* **Problem**
Only the lines holding "Flink" are wanted. Copy every one from the records below.

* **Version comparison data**
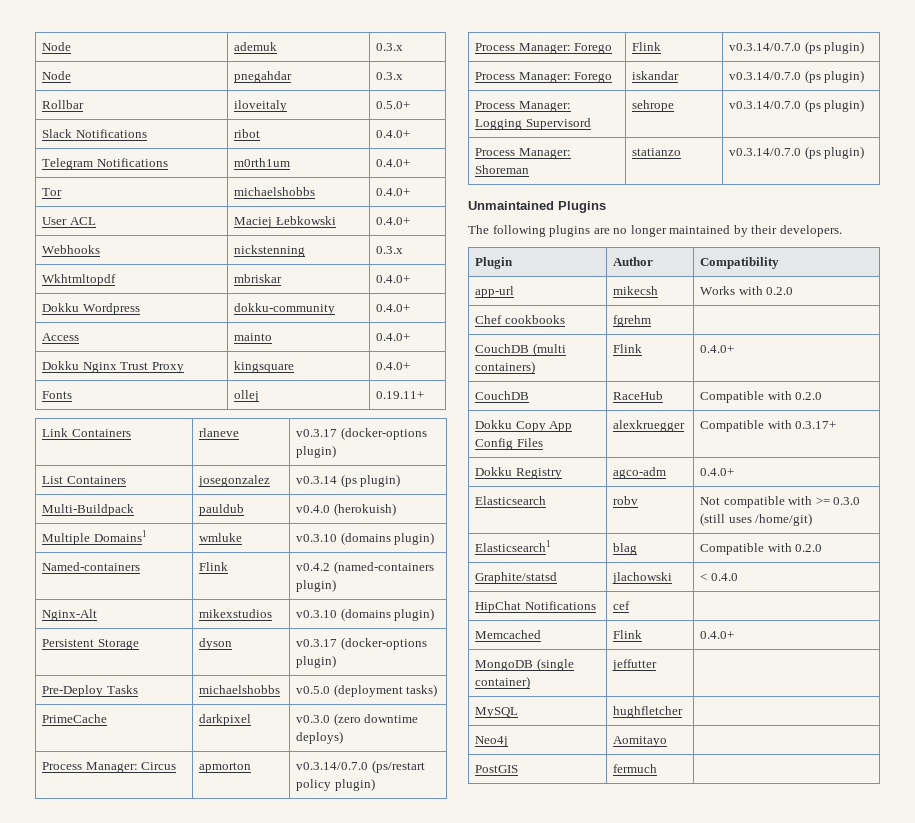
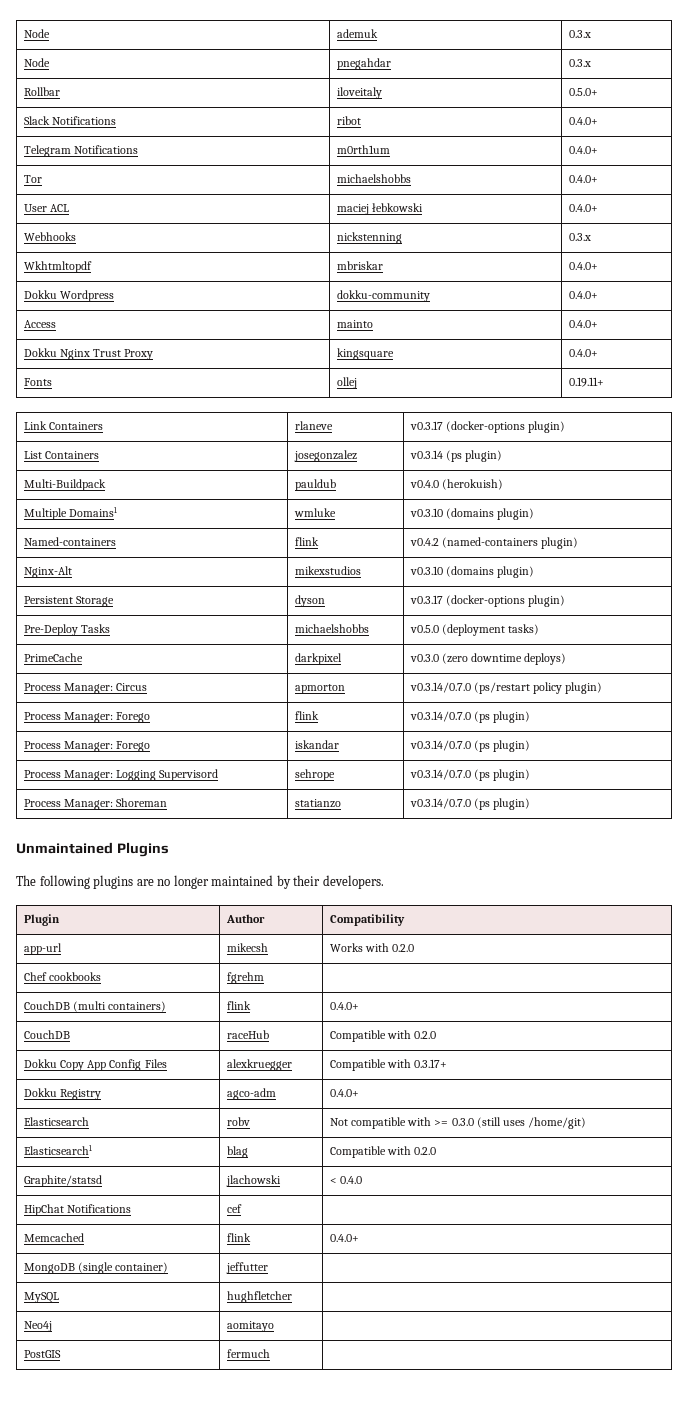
[234,216,336,228] Maciej Łebkowski -> [337,203,424,215] maciej łebkowski
[199,562,229,571] Flink -> [295,537,320,546] flink
[632,42,662,51] Flink -> [295,711,320,720] flink
[613,344,643,353] Flink -> [227,1001,252,1010] flink
[613,391,664,400] RaceHub -> [227,1030,270,1039] raceHub
[613,630,643,639] Flink -> [227,1233,252,1242] flink
[613,736,668,747] Aomitayo -> [227,1321,275,1332] aomitayo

* **Exercise response**
[199,562,229,571] Flink -> [295,537,320,546] flink
[632,42,662,51] Flink -> [295,711,320,720] flink
[613,344,643,353] Flink -> [227,1001,252,1010] flink
[613,630,643,639] Flink -> [227,1233,252,1242] flink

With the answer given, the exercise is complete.